Plenary Title
Applying Large Protein Language Models
to Predict Phage-Host Interactions
Abstract
Phages are viruses that infect bacteria. They are seen as promising complements to conventional antibiotics which are becoming increasingly ineffective due to the emergence and spread of antibiotic resistance. The growing interest in phages has driven the development of computational approaches for predicting phage-bacterium interaction. Until recently, most prediction methods relied on manual feature engineering, which posed difficulty in selecting the most informative sequence properties. We address this issue by using a variety of protein language models to produce embeddings of phages’ receptor-binding proteins, which are then fed to downstream classifiers.
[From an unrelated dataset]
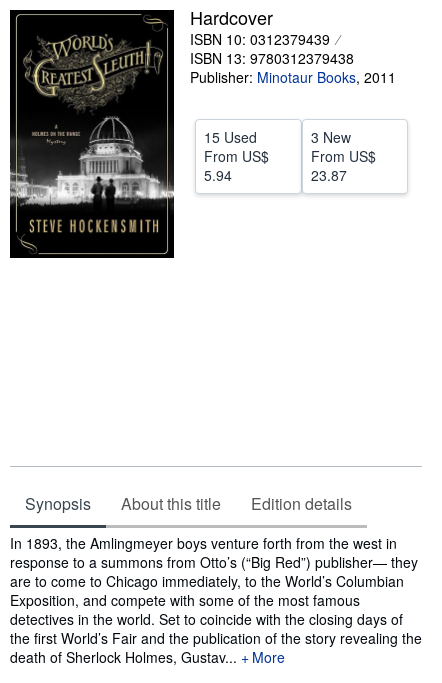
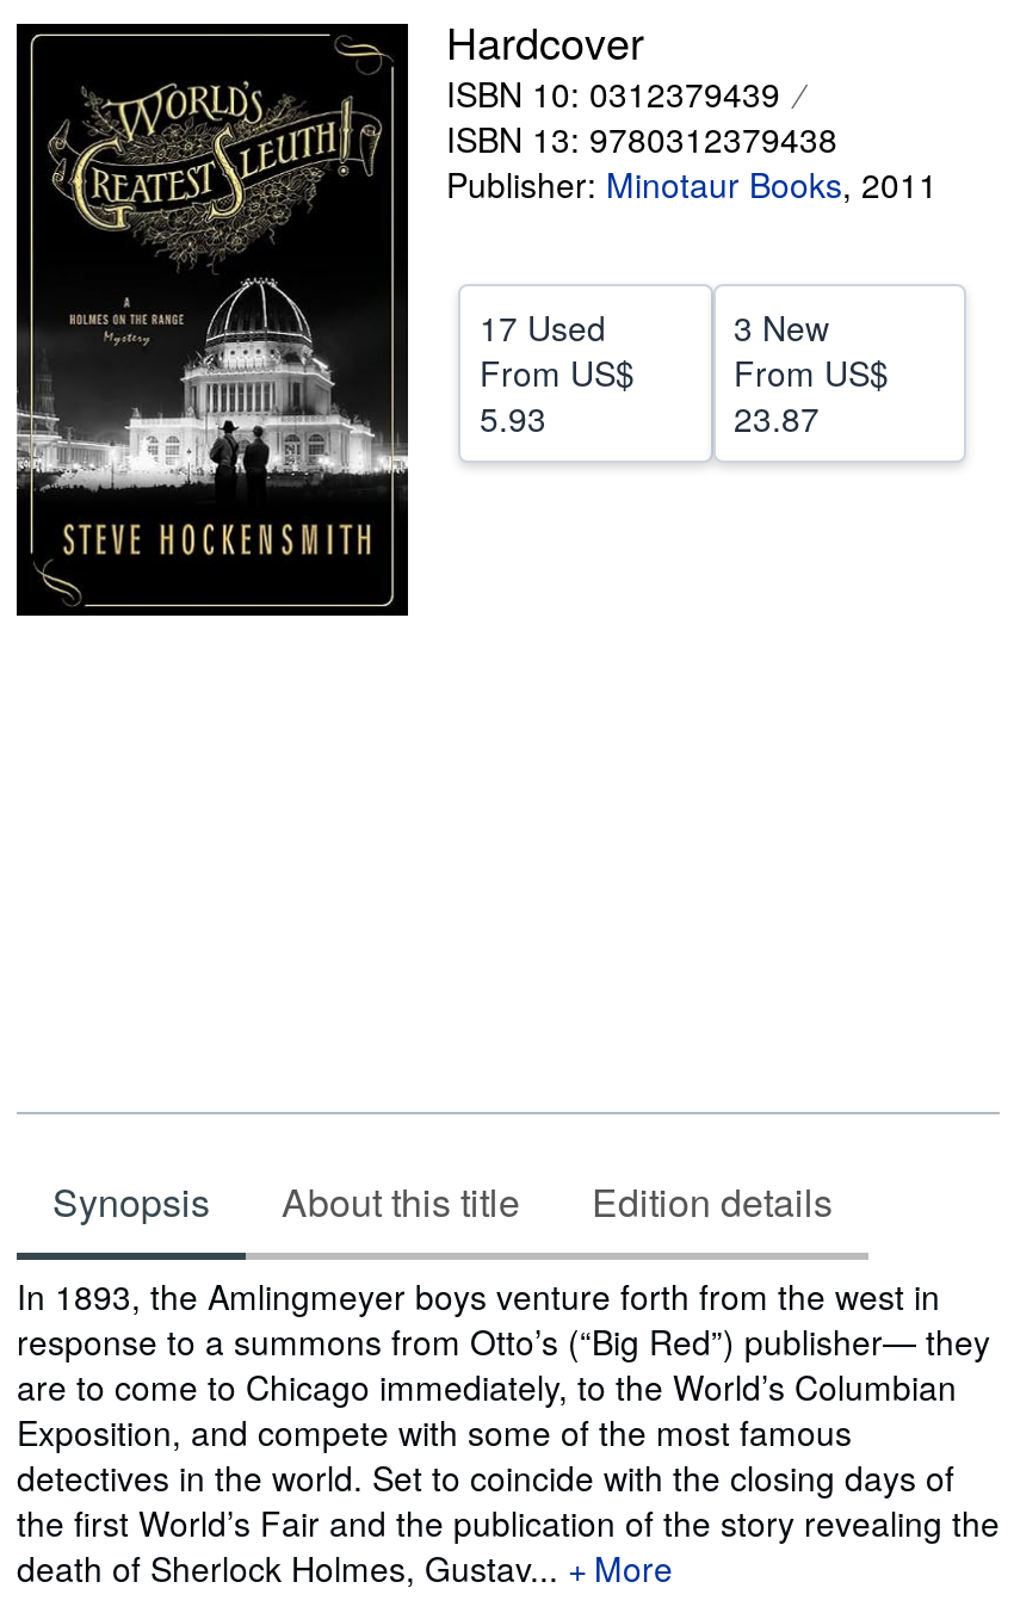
[204,127,257,147] 15 Used -> [480,303,606,351] 17 Used
[204,165,232,185] 5.94 -> [480,394,546,441] 5.93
We show that our approach outperforms machine learning models using hand-crafted features as well as traditional sequence-alignment-based methods, especially at low sequence similarity settings.
Workshop Title
The Bioinformatics of Profiling Microbial Communities
in Wastewater from Shotgun Metagenome Samples
Abstract
Metagenomics is the application of high-throughput sequencing to DNA extracted directly from environmental, uncultured samples. With sequencing becoming more accessible to labs worldwide, we are witnessing increasing use of metagenomics to study microbial communities in environmental, ecological, agricultural, epidemiological, and clinical settings. The power of metagenomics, however, comes with the challenging task of handling and analyzing large volumes of sequence data. This hands-on workshop will use the case of shotgun metagenomic samples of hospital waste-water to demonstrate bioinformatics workflows for typical tasks such as identifying microbial composition and diversity, making statistical comparisons between samples, detecting presence and diversity of antibiotic resistance genes, etc.